如此周密的安排,让想急于摆脱干系的孙教吏把自己套了进去,连带她一起。
孙教吏为人如何,周主教当然清楚,所以他的注意力一直都在梅萧仁身上,略带几分讽刺地说:“我当初收入书院,可是错看你了”

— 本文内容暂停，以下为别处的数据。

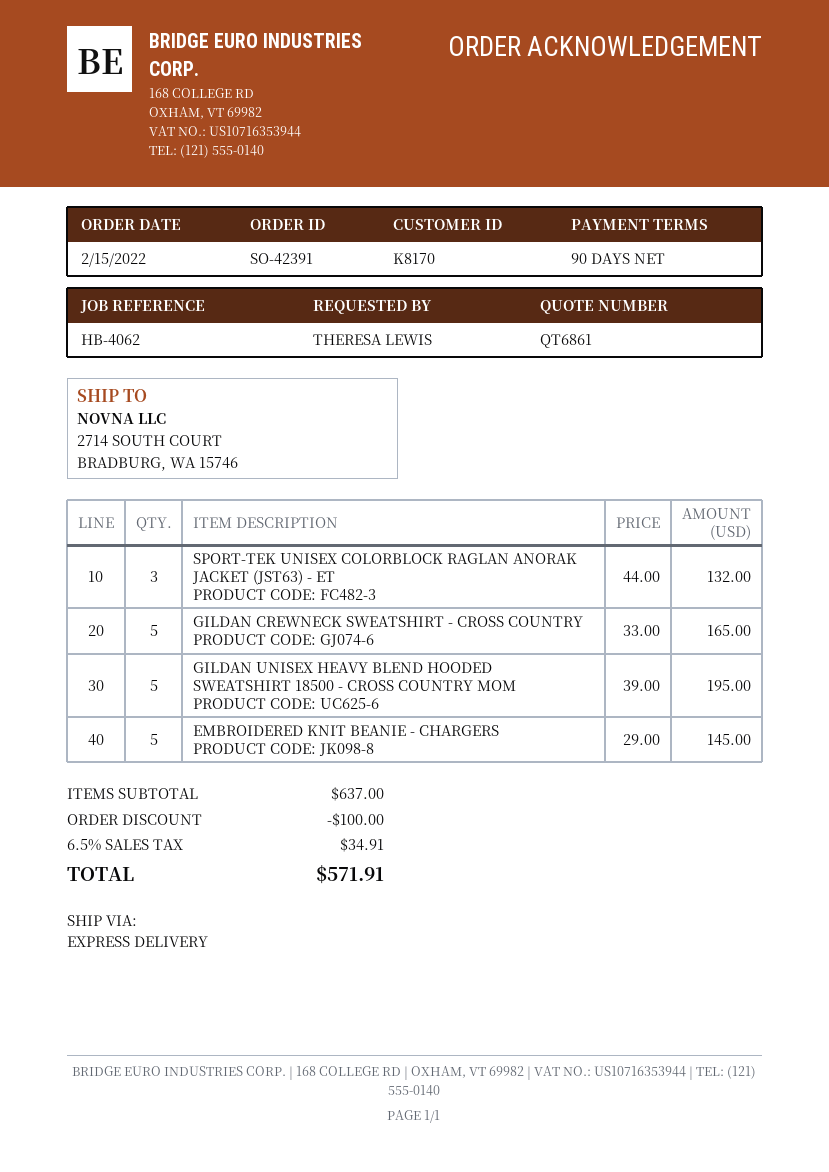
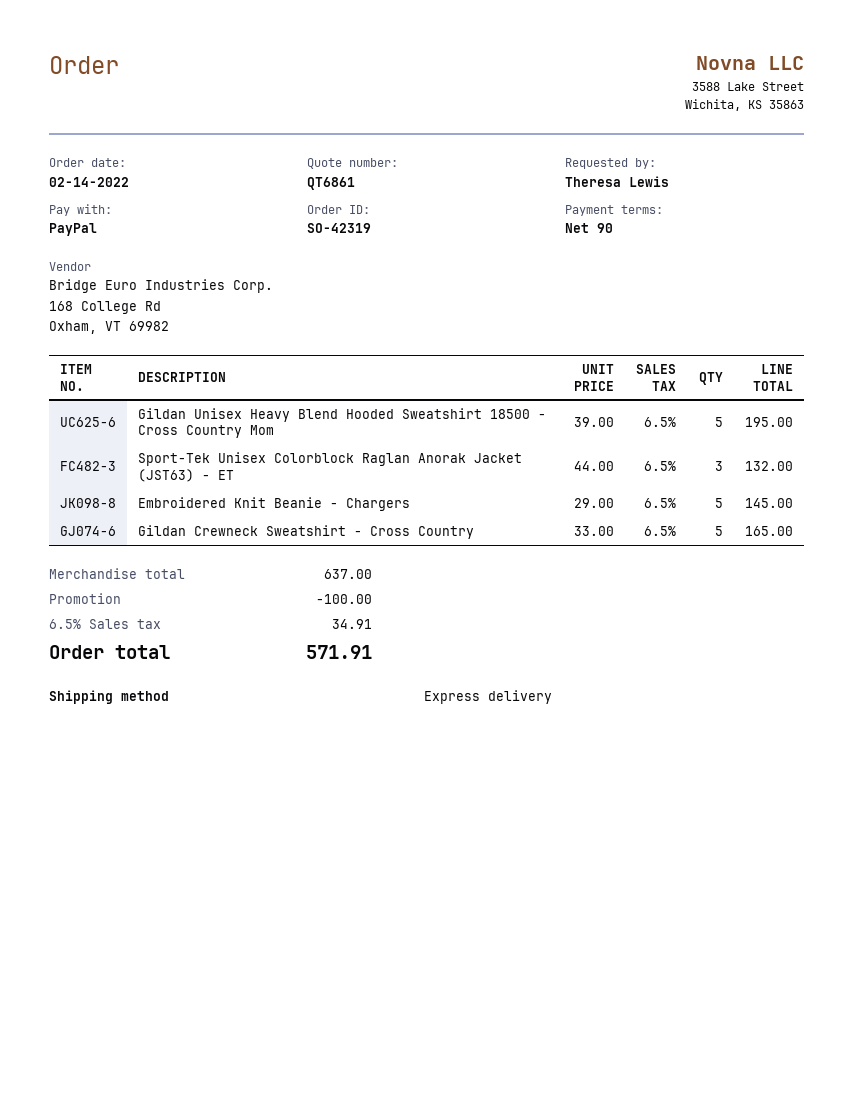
order number: SO-42391 -> SO-42319
order date: 2022-02-15 -> 2022-02-14

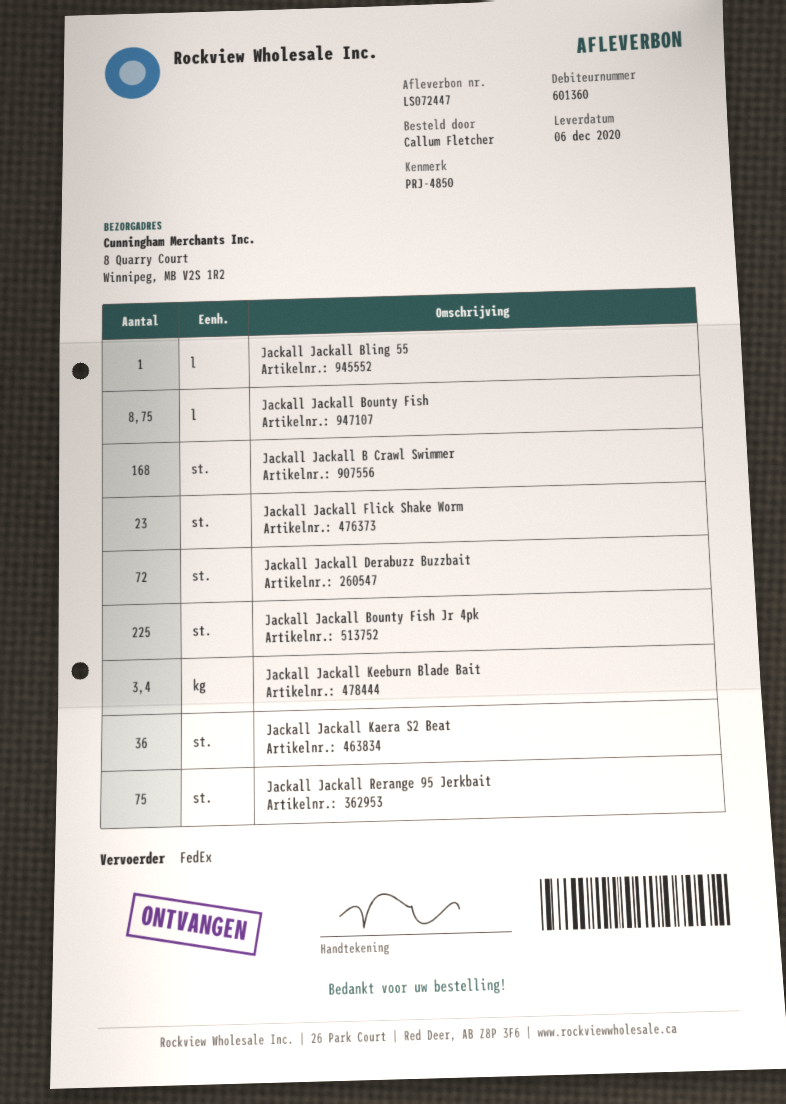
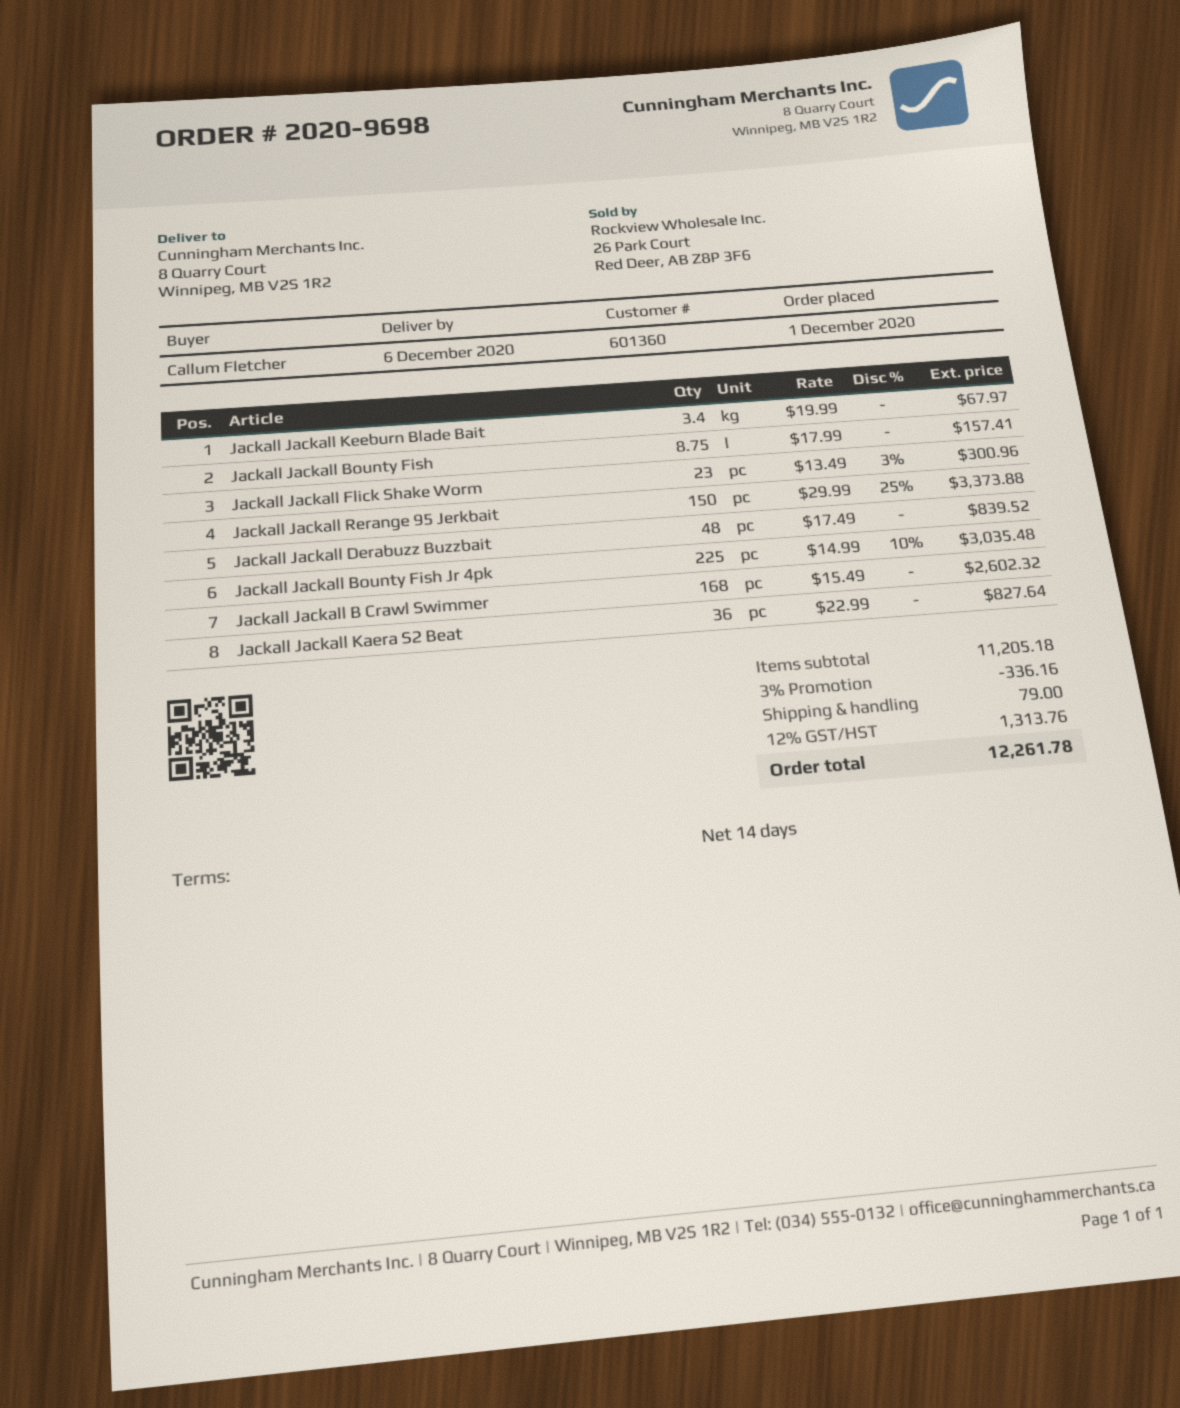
Jackall Jackall Bling 55: 1 -> none
Jackall Jackall Derabuzz Buzzbait: 72 -> 48
Jackall Jackall Rerange 95 Jerkbait: 75 -> 150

梅萧仁沉了口气,依然平静地拱手:“主教大人,学生知道贿赂乃重罪,可何谓贿赂”
“还用主教大人解释自然收受钱财,以权谋私。”文斌抬眼往上一瞟,慢慢地问,“你们可知罪”
“以权谋私那孙教吏有什么权”
文斌哼了声道:“你说他有什么权”
“孙教吏身为教吏,为书院的学生答疑解惑是他分内的职责而非权力,与我给不给银子有何关联”梅萧仁不禁冷笑,“我若不给银子,他就不该给我讲学”
陶则安讥诮:“你这是什么歪理”
如今她想要脱身,周主教的决断才是关键。她没工夫与文斌他们废话,对周主教直言道:“主教大人,孙教吏给我答疑解惑十分辛苦,我出于感激赠他些东西而已,错在哪儿”
“此乃读书之地,岂能受铜臭沾染”文斌加重了语气强调。
梅萧仁即道:“入学时奉与书院的束脩不也是银子”
先前一直沉默的吴冼迈步进来,笑说:“梅师弟果然能言巧辩,可是这私下赠重金给先生,即便不是罪,也是过。”
吴冼的话出乎了梅萧仁的意料。他明着像是在反驳她,实则更像是在助她开脱,毕竟这罪和过可是两码事。